*Given records:*

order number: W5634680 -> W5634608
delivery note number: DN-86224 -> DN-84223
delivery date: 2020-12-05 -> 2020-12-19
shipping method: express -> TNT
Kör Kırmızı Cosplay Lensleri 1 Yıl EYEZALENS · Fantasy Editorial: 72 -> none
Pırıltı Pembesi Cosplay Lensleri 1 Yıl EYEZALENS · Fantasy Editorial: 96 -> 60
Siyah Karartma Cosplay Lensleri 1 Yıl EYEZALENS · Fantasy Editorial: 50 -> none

*Task brief:*
When you reach the end of the data, retype all of it exactly.

*Answer section:*
order number: W5634680 -> W5634608
delivery note number: DN-86224 -> DN-84223
delivery date: 2020-12-05 -> 2020-12-19
shipping method: express -> TNT
Kör Kırmızı Cosplay Lensleri 1 Yıl EYEZALENS · Fantasy Editorial: 72 -> none
Pırıltı Pembesi Cosplay Lensleri 1 Yıl EYEZALENS · Fantasy Editorial: 96 -> 60
Siyah Karartma Cosplay Lensleri 1 Yıl EYEZALENS · Fantasy Editorial: 50 -> none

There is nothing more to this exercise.